Saturday, October 25, 2014

St. Crispin's Day



Then call we this the field of Agincourt,
Fought on the day of Crispin Crispianus.




Last night Lynn and I watched “Henry V” in honor of both Shakespeare and that most famous of English kings.  We had a difficult choice as we have 6 versions (Laurence Olivier, David Gwillim, Robert Hardy, Kenneth Branagh, Jamie Parker, Tom Hiddleston) from which to choose.  I love them all; we’re fans.  We settled on Branagh as it was the one we’d seen least recently.
 
Branagh made the film when he was young but after years of experience with the RSC and in particular performance in the histories.  All that work and apparent passion paid off in originality and accessibility.  He had the courage and foresight to find the political drama in minor scenes often dismissed to comedy and find the honest feeling and humanity in the “low characters” who previously were so often turned into clowns.

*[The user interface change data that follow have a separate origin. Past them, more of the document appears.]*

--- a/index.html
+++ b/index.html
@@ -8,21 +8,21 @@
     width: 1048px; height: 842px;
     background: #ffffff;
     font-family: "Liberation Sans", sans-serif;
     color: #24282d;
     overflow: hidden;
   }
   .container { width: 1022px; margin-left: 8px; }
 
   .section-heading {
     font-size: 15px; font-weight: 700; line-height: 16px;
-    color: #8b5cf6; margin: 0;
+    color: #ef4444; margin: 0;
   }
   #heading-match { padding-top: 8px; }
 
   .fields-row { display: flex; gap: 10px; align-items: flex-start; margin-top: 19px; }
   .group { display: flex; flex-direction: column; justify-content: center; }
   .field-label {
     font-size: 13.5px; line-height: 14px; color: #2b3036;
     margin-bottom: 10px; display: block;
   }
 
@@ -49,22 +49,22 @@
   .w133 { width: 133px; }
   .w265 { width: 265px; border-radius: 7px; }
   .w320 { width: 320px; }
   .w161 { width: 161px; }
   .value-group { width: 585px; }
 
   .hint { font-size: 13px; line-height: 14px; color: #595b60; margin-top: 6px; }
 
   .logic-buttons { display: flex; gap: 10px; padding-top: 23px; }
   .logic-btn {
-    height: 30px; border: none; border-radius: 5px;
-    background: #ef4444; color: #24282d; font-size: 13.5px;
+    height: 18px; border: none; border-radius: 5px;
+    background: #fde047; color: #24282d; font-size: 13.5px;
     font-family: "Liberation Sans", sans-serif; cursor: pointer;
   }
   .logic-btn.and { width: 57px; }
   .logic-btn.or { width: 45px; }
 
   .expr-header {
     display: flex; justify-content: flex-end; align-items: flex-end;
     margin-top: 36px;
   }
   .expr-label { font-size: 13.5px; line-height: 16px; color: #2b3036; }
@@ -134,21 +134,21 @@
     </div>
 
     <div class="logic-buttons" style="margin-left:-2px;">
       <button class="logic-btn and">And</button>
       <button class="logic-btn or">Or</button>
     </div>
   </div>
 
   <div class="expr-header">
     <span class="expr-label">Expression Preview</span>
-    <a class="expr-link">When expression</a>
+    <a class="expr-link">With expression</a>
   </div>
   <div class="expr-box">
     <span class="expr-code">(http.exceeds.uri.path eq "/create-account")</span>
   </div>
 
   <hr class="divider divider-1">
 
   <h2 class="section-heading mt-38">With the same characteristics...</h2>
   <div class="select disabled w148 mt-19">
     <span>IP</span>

My favorite scene in his version is in Act IV, Scene 7, when Henry and Fluellen (Ian Holm) embrace after the battle, weeping, obviously amazed they’re still alive.
 
FLUELLEN:  Your grandfather of famous memory, an't please your majesty, and your great-uncle Edward the Plack Prince of Wales, as I have read in the chronicles, fought a most prave pattle here in France.
KING HENRY V:  They did, Fluellen.
FLUELLEN:  Your majesty says very true: if your majesties is remembered of it, the Welshmen did good service in a garden where leeks did grow, wearing leeks in their Monmouth caps; which, your majesty know, to this hour is an honourable badge of the service; and I do believe your majesty takes no scorn to wear the leek upon Saint Tavy's day.
KING HENRY V:   I wear it for a memorable honour; For I am Welsh, you know, good countryman.

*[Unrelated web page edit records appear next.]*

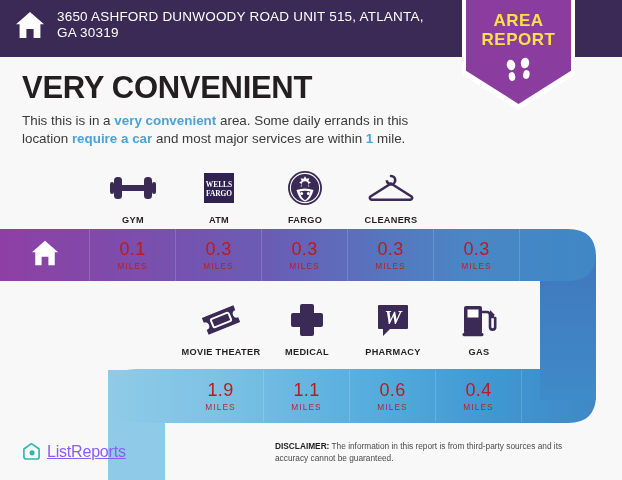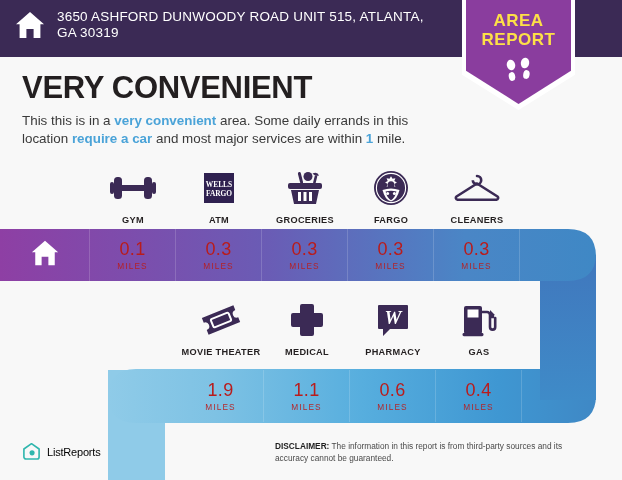--- a/index.html
+++ b/index.html
@@ -94,21 +94,21 @@
   .house-cell{
     width:90px;height:52px;display:flex;align-items:center;justify-content:center;
     border-right:1px solid rgba(255,255,255,.16);box-sizing:border-box;
   }
 
   
   .logo{
     position:absolute;left:22px;top:442px;display:flex;align-items:center;z-index:6;
   }
   .logo-mark{width:19px;height:19px;margin-right:6px;}
-  .logo-text{font-size:11px;color:#000000;letter-spacing:-.2px;}
+  .logo-text{font-size:16px;color:#8b5cf6;letter-spacing:-.2px;text-decoration:underline;}
   .disclaimer{
     position:absolute;left:275px;top:441px;width:320px;
     font-size:8.3px;line-height:11.5px;color:#4a4a4a;z-index:6;
   }
   .disclaimer b{color:#1e1e1e;font-weight:700;}
 </style>
 </head>
 <body>
 
 <div id="root">
@@ -200,36 +200,20 @@
       <div class="icon-art">
         <svg width="34" height="34" viewBox="0 0 34 34">
           <rect x="2" y="2" width="30" height="30" fill="#2f2150"></rect>
           <text x="17" y="15.5" font-family="'Liberation Serif',serif" font-size="7.4" font-weight="700" fill="#ffffff" text-anchor="middle">WELLS</text>
           <text x="17" y="24.5" font-family="'Liberation Serif',serif" font-size="7.4" font-weight="700" fill="#ffffff" text-anchor="middle">FARGO</text>
         </svg>
       </div>
       <div class="icon-label">ATM</div>
     </div>
 
-    <div class="icon-cell">
-      <div class="icon-art">
-        <svg width="40" height="36" viewBox="0 0 40 36">
-          <rect x="14" y="2" width="3" height="12" rx="1.5" fill="#3b2a55" transform="rotate(-14 15 8)"></rect>
-          <circle cx="23" cy="6.5" r="4.5" fill="#3b2a55"></circle>
-          <path d="M27.5 3.5 q5 -2 6.5 2 q-4 1 -6.5 -2 Z" fill="#3b2a55"></path>
-          <rect x="29" y="5" width="2.6" height="9" rx="1.3" fill="#3b2a55" transform="rotate(14 30 9)"></rect>
-          <rect x="3" y="13" width="34" height="6" rx="2" fill="#3b2a55"></rect>
-          <path d="M6 20 L34 20 L31 34 L9 34 Z" fill="#3b2a55"></path>
-          <rect x="13" y="22" width="3" height="9" fill="#ffffff"></rect>
-          <rect x="18.5" y="22" width="3" height="9" fill="#ffffff"></rect>
-          <rect x="24" y="22" width="3" height="9" fill="#ffffff"></rect>
-        </svg>
-      </div>
-      <div class="icon-label">GROCERIES</div>
-    </div>
 
     <div class="icon-cell">
       <div class="icon-art">
         <svg width="36" height="36" viewBox="0 0 36 36">
           <circle cx="18" cy="18" r="17" fill="#3b2a55"></circle>
           <circle cx="18" cy="18" r="14.6" fill="none" stroke="#ffffff" stroke-width="1.1"></circle>
           <path d="M18 6.2 l1.5 2.6 l2.9 -.6 l-1.1 2.8 l2.6 1.5 l-2.6 1.5 l1.1 2.8 l-2.9 -.6 l-1.5 2.6
                    l-1.5 -2.6 l-2.9 .6 l1.1 -2.8 l-2.6 -1.5 l2.6 -1.5 l-1.1 -2.8 l2.9 .6 Z" fill="#ffffff"></path>
           <ellipse cx="18" cy="15.2" rx="3.4" ry="4" fill="#3b2a55"></ellipse>
           <path d="M9.5 20 q8.5 -3 17 0 q-2.5 10 -8.5 11.5 q-6 -1.5 -8.5 -11.5 Z" fill="#ffffff"></path>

My favorite production, nevertheless remains, the Trevor Nunn production for the RSC, directed by Terry Hands with Alan Howard as Henry.  I’d seen the play a few times before and didn’t like it much, particularly compared to Henry IV, part 1.  It had always seemed, stagey, declamatory and lacking in drama.
 
Then I saw Alan Howard’s Henry.  I suspect he found his emotional center in the king’s fearful sense of personal guilt for his father’s usurpation expressed in Henry’s prayer before the battle.  Here was a very human Henry living on edge striving to balance devastating emotions and ferocious will.  Every time the French herald came to him the audience could see his terror and his heroism. Here was a Henry who could have lost the battle of Agincourt but didn’t because he won the battle to balance himself.  It seemed to me then, and still does, that Howard and Hands had seen more deeply into the heart of the play than any before and found a drama about the nature of courage.
 
I freely admit that there is much of that Henry in my characterization of "that black name, Edward, Black Prince of Wales" at Crecy.
 
I want to mention two books about the historical Henry that I highly recommend.  The first is Juliet Barker’s Agincourt who comes closer than anyone else I’ve read to a reasoned derivation of Henry’s character from his history.  Her insights about Shrewsbury, the horrible facial wound he suffered there and the consequences are particularly original.  The second is Ian Mortimer’s 1415: Henry V's Year of Glory  Mortimer’s book is a day by day chronicle of that year and everything that was transpiring in Europe, and how Henry was affected by and took advantage of those events.  Both books changed how I view the late medieval world and may dramatically change your perception as well.